Search the entries for the word "Router" and report each line that has it.

(SUPPLIED MATERIAL)

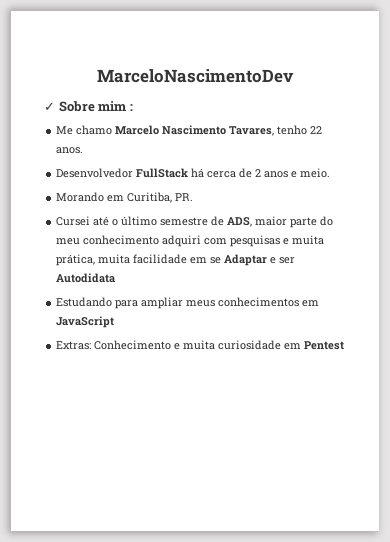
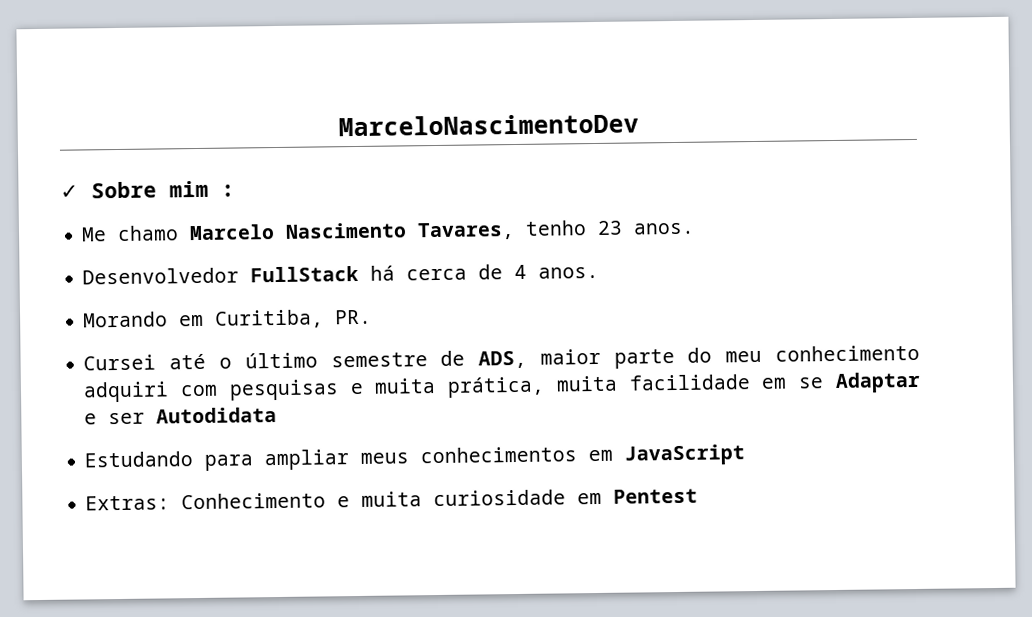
[310,126,323,134] 22 -> [597,220,624,235] 23
[255,168,331,178] 2 anos e meio. -> [514,264,600,280] 4 anos.

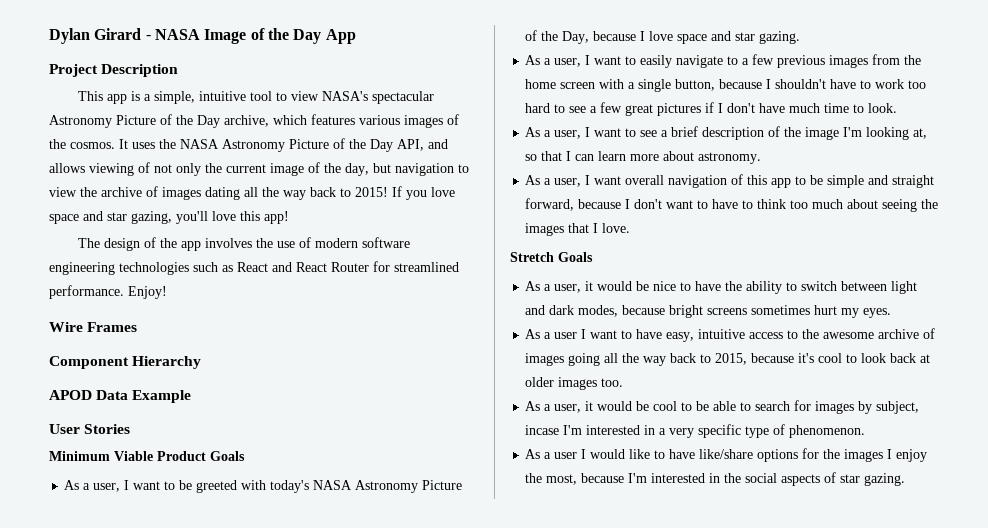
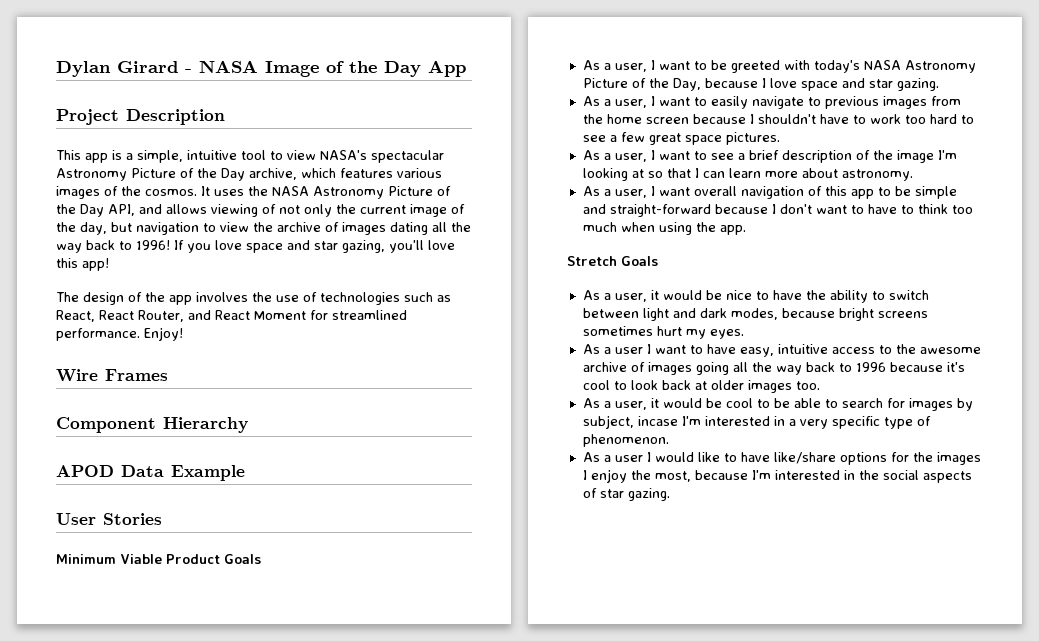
[355,187,388,197] 2015! -> [136,240,170,250] 1996!
[314,237,410,248] [49,262,268,275] modern software engineering technologies such as React -> [320,292,451,305] [56,310,184,322] technologies such as React, React Router,
[331,262,369,272] Router -> [254,311,306,320] Moment
[742,54,775,65] a few -> (821, 101) none
[599,79,716,92] with a single button, -> (689, 120) none
[657,102,898,116] pictures if I don't have much time to look. -> [684,132,780,145] space pictures.
[913,128,928,139] at, -> [631,169,644,178] at
[892,175,935,188] [525,198,575,211] straight forward, -> [609,204,711,217] straight-forward
[847,199,939,212] [525,223,631,236] about seeing the images that I love. -> [620,222,746,235] when using the app.
[715,353,748,365] 2015, -> [855,362,886,372] 1996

(End SUPPLIED MATERIAL)

• SOLUTION TO THIS TASK
[314,237,410,248] [49,262,268,275] modern software engineering technologies such as React -> [320,292,451,305] [56,310,184,322] technologies such as React, React Router,
[331,262,369,272] Router -> [254,311,306,320] Moment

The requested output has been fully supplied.